*Activity:*
All that is wanted is the exact text of the lines below from the one with "[502,512,590,531] proyecto. ->" through the one with "[741,558,822,575] mejorarlo. ->", inclusive, minus any pictures.

*Information provided:*

────────────────────────────────────────

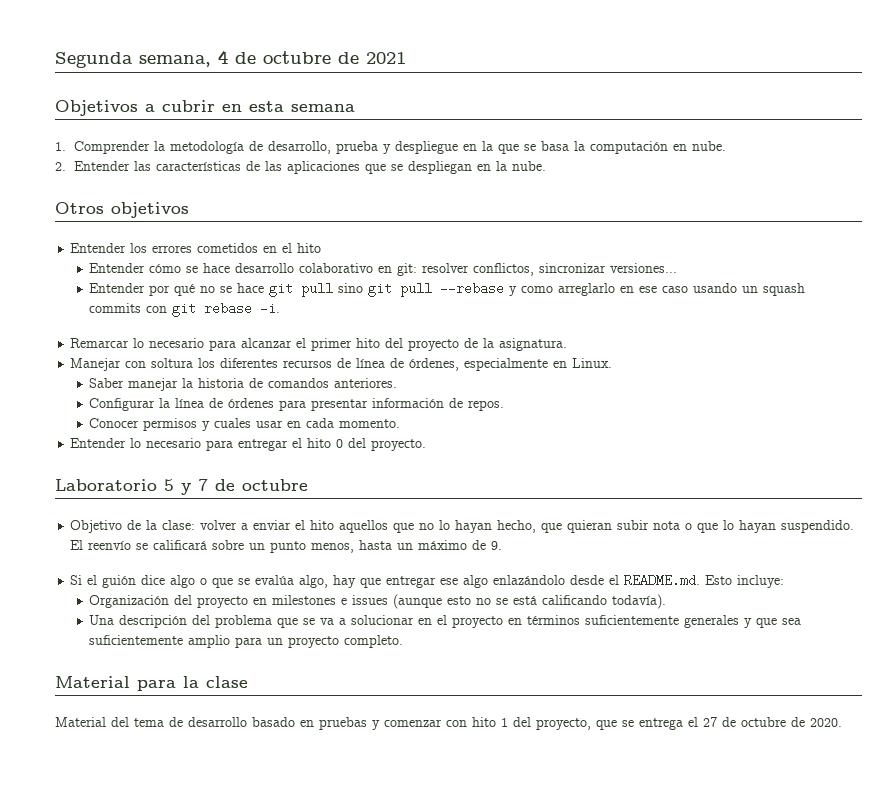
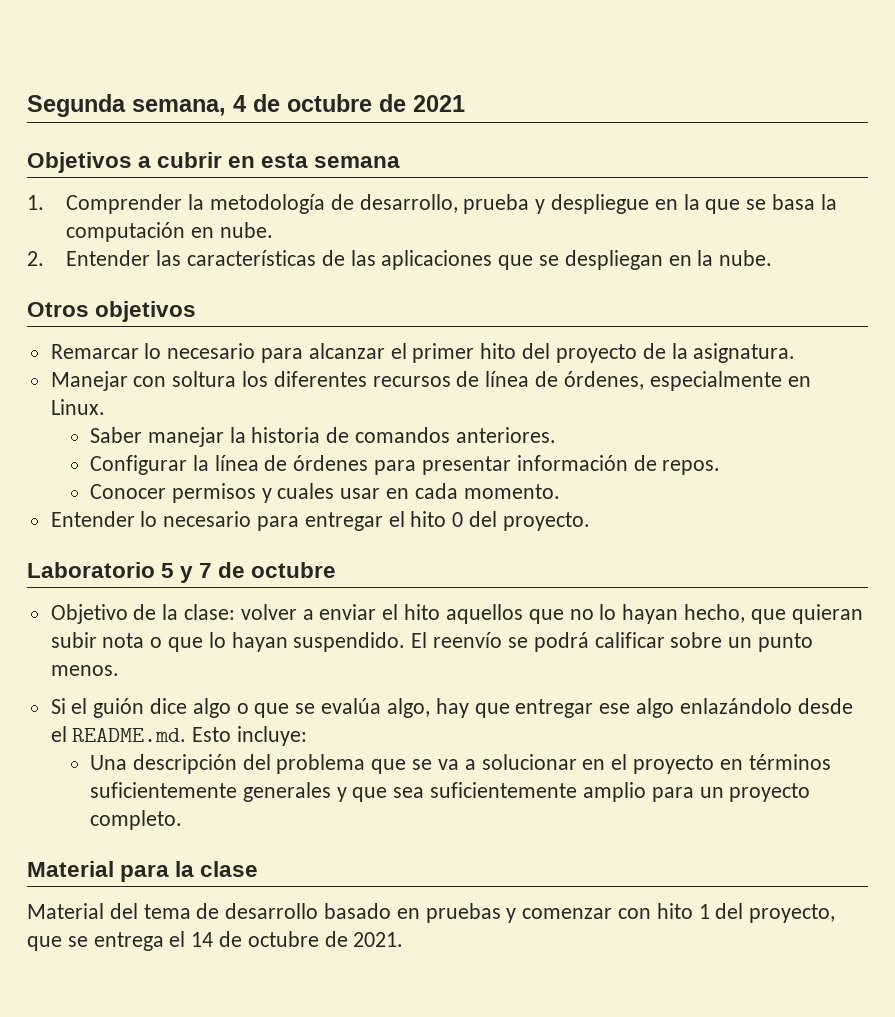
[70,243,322,253] [89,263,678,276] [89,282,806,297] [89,302,281,317] // Entender los errores cometidos en el hito // Entender cómo se hace desarrollo colaborativo en git: resolver conflictos, sincronizar versiones... // Entender por qué no se hace git pull sino git pull --rebase y como arreglarlo en ese caso usando un squash commits con git rebase -i. -> (197, 311) none
[153,540,208,550] calificará -> [533,632,665,652] podrá calificar
[311,540,503,553] menos, hasta un máximo de 9. -> [50,665,119,676] menos.
[89,594,667,609] // Organización del proyecto en milestones e issues (aunque esto no se está calificando todavía). -> (308, 736) none
[703,717,842,727] 27 de octubre de 2020. -> [191,931,404,947] 14 de octubre de 2021.

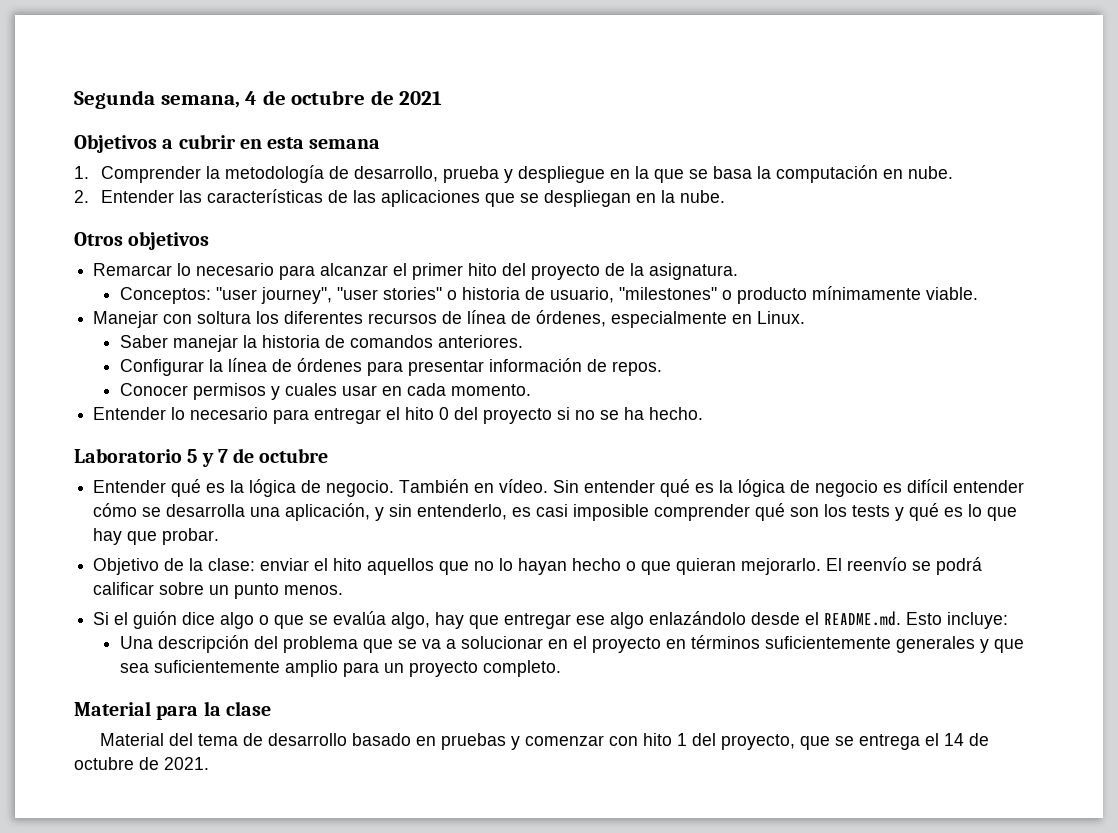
(796, 353) none -> [120,286,979,304] // Conceptos: "user journey", "user stories" o historia de usuario, "milestones" o producto mínimamente viable.
[502,512,590,531] proyecto. -> [483,407,704,424] proyecto si no se ha hecho.
(337, 570) none -> [93,479,1025,497] [93,503,1018,521] [93,528,220,545] // Entender qué es la lógica de negocio. También en vídeo. Sin entender qué es la lógica de negocio es difícil entender cómo se desarrolla una aplicación, y sin entenderlo, es casi imposible comprender qué son los tests y qué es lo que hay que probar.
[240,604,314,620] volver a -> (256, 564) none
[683,604,863,624] [50,632,406,652] hecho, que quieran subir nota o que lo hayan suspendido. -> [572,558,822,575] hecho o que quieran mejorarlo.

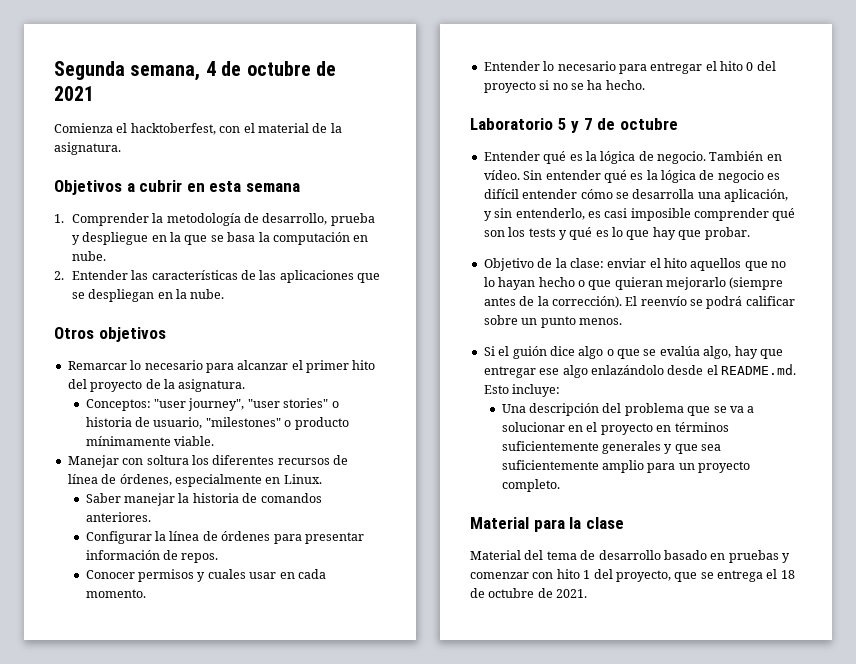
(443, 98) none -> [54,123,342,135] [54,142,121,155] // Comienza el hacktoberfest, con el material de la asignatura.
[741,558,822,575] mejorarlo. -> [666,277,784,290] [483,296,622,308] mejorarlo (siempre antes de la corrección).
[944,733,965,746] 14 -> [780,570,795,579] 18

────────────────────────────────────────

*Task response:*
[502,512,590,531] proyecto. -> [483,407,704,424] proyecto si no se ha hecho.
(337, 570) none -> [93,479,1025,497] [93,503,1018,521] [93,528,220,545] // Entender qué es la lógica de negocio. También en vídeo. Sin entender qué es la lógica de negocio es difícil entender cómo se desarrolla una aplicación, y sin entenderlo, es casi imposible comprender qué son los tests y qué es lo que hay que probar.
[240,604,314,620] volver a -> (256, 564) none
[683,604,863,624] [50,632,406,652] hecho, que quieran subir nota o que lo hayan suspendido. -> [572,558,822,575] hecho o que quieran mejorarlo.

(443, 98) none -> [54,123,342,135] [54,142,121,155] // Comienza el hacktoberfest, con el material de la asignatura.
[741,558,822,575] mejorarlo. -> [666,277,784,290] [483,296,622,308] mejorarlo (siempre antes de la corrección).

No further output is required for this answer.